There are lots of places, not excluding my resume.
AJ Ayer stated (as I have mentioned before, yes I know) that if something cannot be proven true or false, it is “nonsensical”. They also say you cannot prove a negative, but they neglect to realize that their statement is that very thing. Ayer did the same. I have not pointed that out yet, but his assertion is by his own definition, nonsense.
What a construct we live in. I guess we have to make order of things and have language and abstractions and whatnot to get along, but some things, like software QA and/or testing is a construct that is not visceral. It is whatever you accept it as.
But still, I see so many test cases and scenarios that cannot have a true or false assigned to them. They get more of a “yeah, that’s pretty much what I think it is supposed to do.”
Agilists would have you believe that testing is dynamic and built into the process of TDD. Sure, it is, partially.
But the System on day 10 is not the System on day 100.
And you don’t know what it is going to look like when it is delivered.
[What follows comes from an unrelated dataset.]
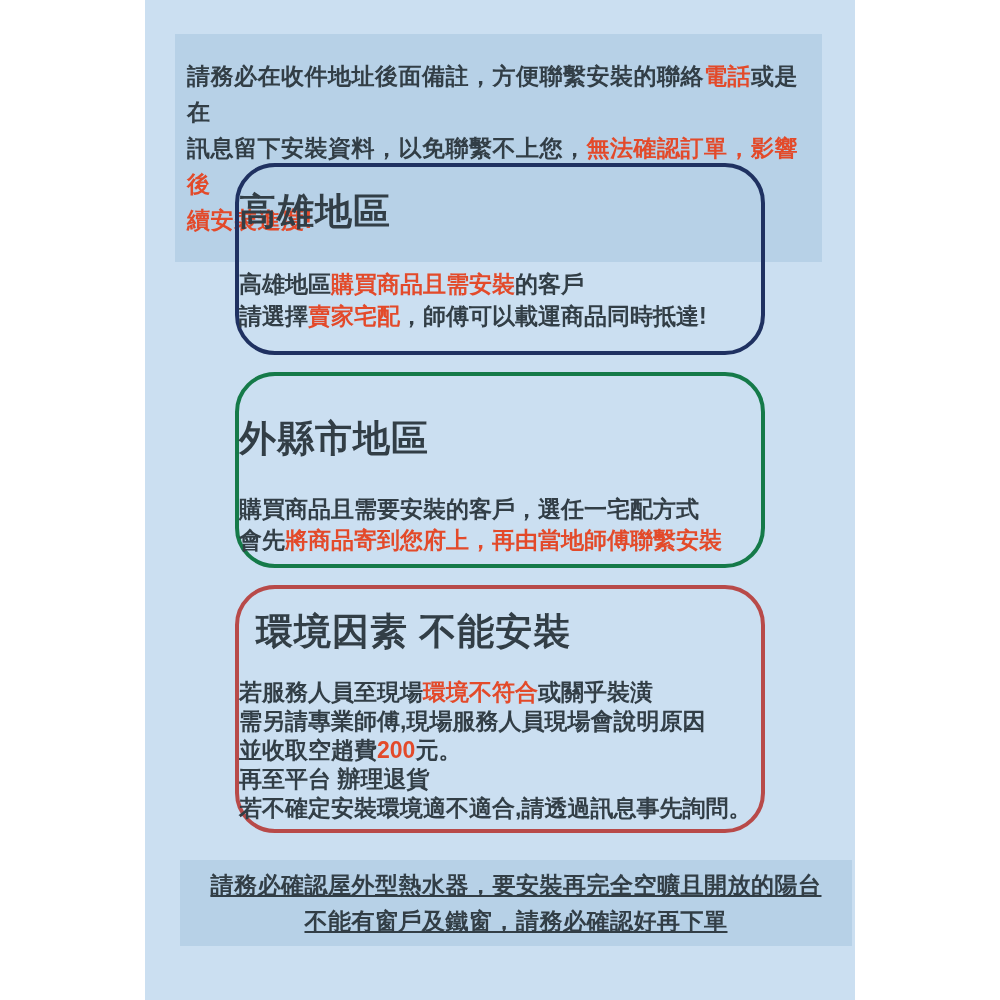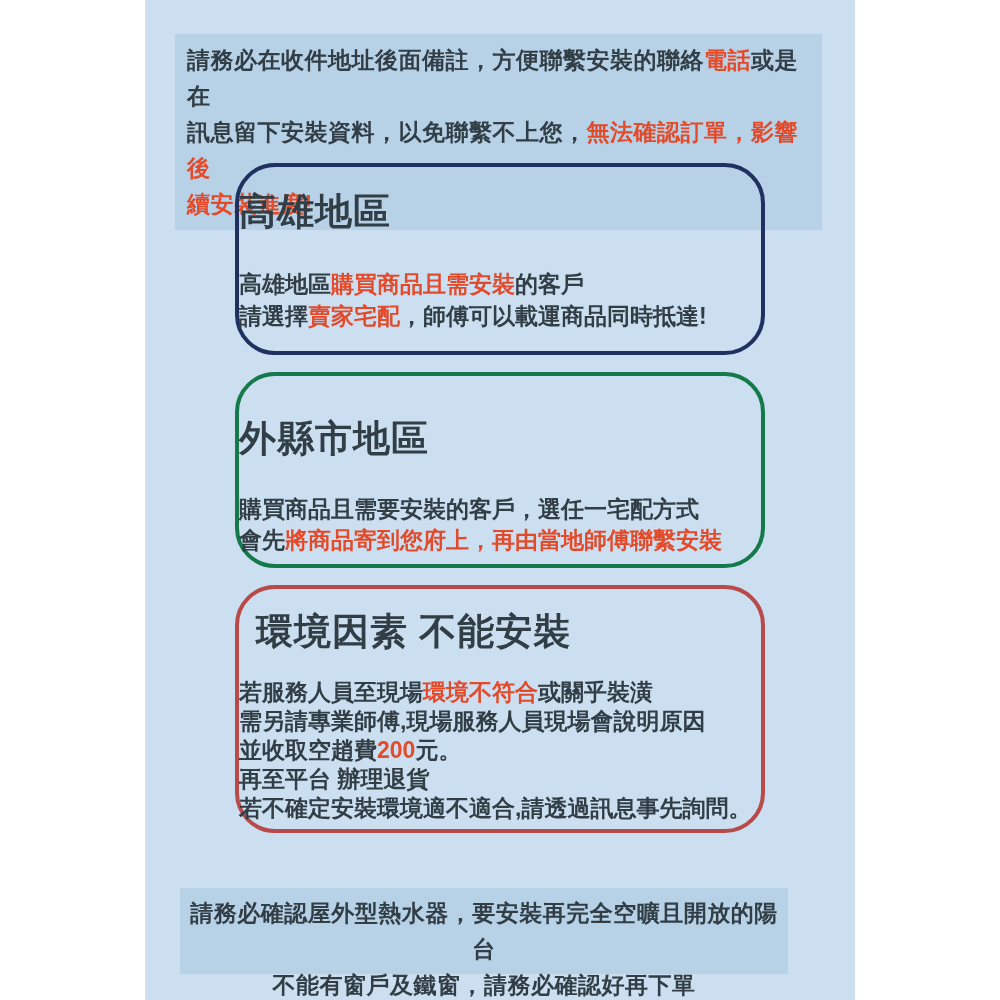"請務必在收件地址後面備註，方便聯繫安裝的聯絡電話或是在" .notice-top { padding: 8px 12px -> 24px 12px }
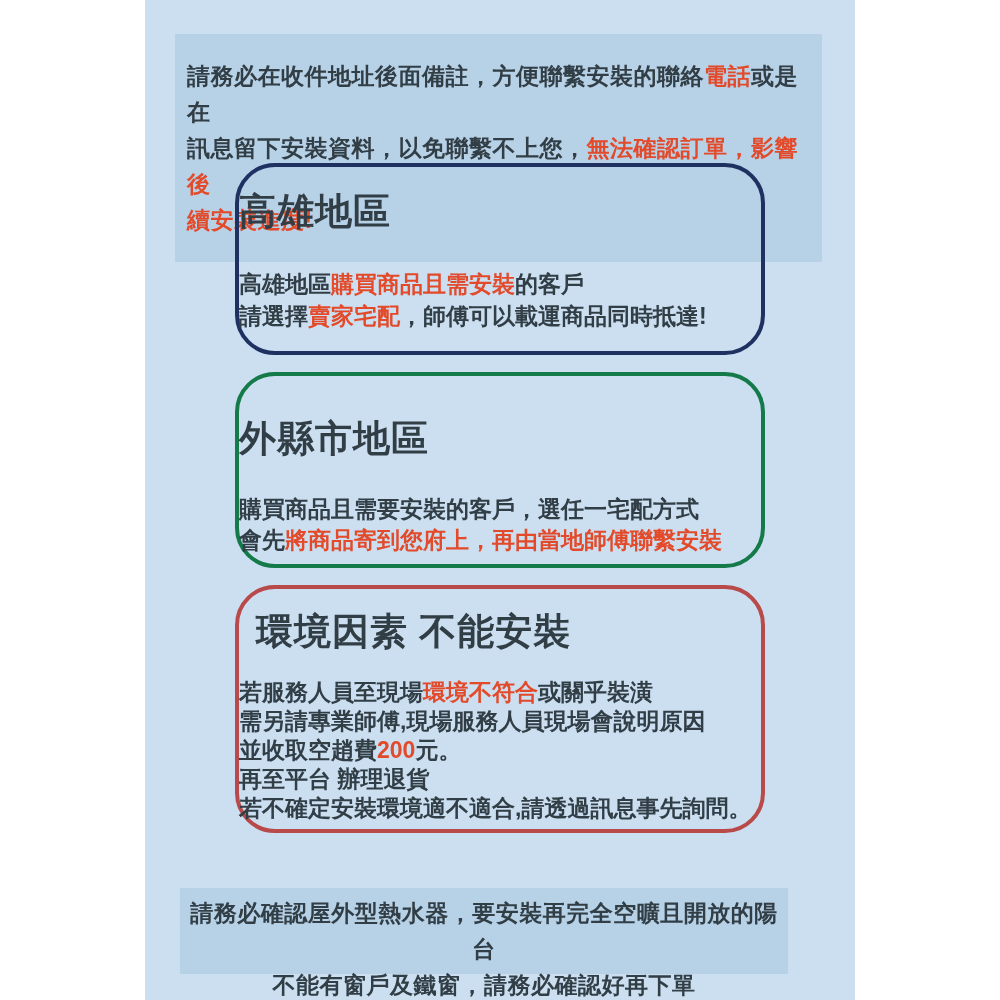"請務必確認屋外型熱水器，要安裝再完全空曠且開放的陽台" .notice-bottom { text-decoration: none -> underline; top: 888px -> 860px; width: 608px -> 672px }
So, what can be tested? Only what exists. What exists? What is built. What is built? Either specs or code.
Or expectations.
Beware the vendor that tells you that they can deliver even a moderately sized solution before talking about touchpoints, data migration, business needs, buys you lunch and does it because it gets them time to understand what you need instead of because it gets a steak in your mouth. That steak will be gone and that salesperson will be at another table with another potential Client before you even digest the fillet.
Ask: “How do you know?”
Schedule payments with milestones that correspond to Value. This seems obvious, but it isn’t. Pay for what has worth, not for some arbitrary deadline being reached (time keeps on slippin, slippin…, as the song goes) – for the vendor they just have to worry about not losing you. They dont have to worry about doing a good job. And trust me, many large successful companies are better at stringing Clients along than they are at doing what they say they do for a living.